In the next ten years after the Papal call, the Church in Zaria followed a programme of revitalization. In 1991 for instance, the St. Endas’ Parish Basawa hosted the National Laity Council Conference on behalf of the Kaduna Archdiocesan Laity Council. The laity also hosted the Zumunta Mata Archdiocesan Conference, Catholic Youth Organization Convention, and most importantly hosted the then papal pro-Nuncio to Nigeria, Archbishop Carlo Maria Vigano, with many other important church dignitaries. It was during the visit of the Pro-Nuncio to Zaria, Nigeria in June 1998 that the people made a formal request to the visitor for a diocese. This request was a unanimous decision of the laity of the then deanery of Zaria, with the support of the metropolitan Archbishop Peter Y. Jatau.
Before the 1997 Kaduna Archdiocesan Synod, there was the general mobilization of the laity through announcements and posters. In addition, the laity had found a way of expressing themselves in the Church through their organization. Thus the Synod became a very important way of expressing their opinions and making their suggestions on the progress of the Church. In deed the Synod was a success.
Slowly and gradually evangelization has moved to the indigenous Hausa people who prefer to be identified as the Masihiyawa people – those who believe in Jesus Christ – as a way of gaining a distinct identity from the other Hausas who are non-Christians.

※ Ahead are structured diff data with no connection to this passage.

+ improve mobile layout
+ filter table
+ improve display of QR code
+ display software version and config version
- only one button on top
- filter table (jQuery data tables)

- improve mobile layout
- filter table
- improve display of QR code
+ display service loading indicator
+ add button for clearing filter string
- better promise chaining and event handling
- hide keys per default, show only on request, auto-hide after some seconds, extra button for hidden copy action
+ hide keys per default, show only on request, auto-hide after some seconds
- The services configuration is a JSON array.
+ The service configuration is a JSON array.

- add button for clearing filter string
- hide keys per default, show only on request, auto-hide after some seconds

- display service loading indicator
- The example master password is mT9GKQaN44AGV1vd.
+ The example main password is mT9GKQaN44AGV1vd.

In fact, the first indigenous Masihiyawa priest was ordained in November 1998. The number of parishes has risen from three in 1975 to thirteen by the year 2000.
The height of the development of the Church in Zaria reached a climax with the creation of the territory of Zaria as a diocese by His Holiness Pope John Paul II on 5th December 2000. This was promulgated on 29th December 2000 with Msgr. George J. Dodo declared as the first Bishop of the territory. The request made by the laity at the last visit of the Nuncio two years earlier became a reality. This new challenge of a new diocese has thrown a big task at the feet of both the clergy and the laity to work for the growth of the gospel. The vision of success is in no doubt because of the vast experience of the first Bishop of the diocese of Zaria who served in different capacities including chaplain to the laity in the Archdiocese of Kaduna and chaplain to different lay apostolate organizations. Until his appointment as bishop, he served as parish priest of Our Lady of Apostles in Kaduna for nearly one decade.
It is now over nineteen years since the diocese was erected – 3rd March 2001. The success of this juridical territory depends on two factors. One is the will power of the laity to work in collaboration with the bishop and the clergy, and the other is the vision of both which should be set right for posterity. By the time the needed collaboration is harnessed, the diocese will be heading for greater heights in its territory. The journey so far has shown that what has been achieved is largely setting standards for positive development. When these two factors are given attention, then the history of the diocese of Zaria will be turning a new leaf in the nearest future.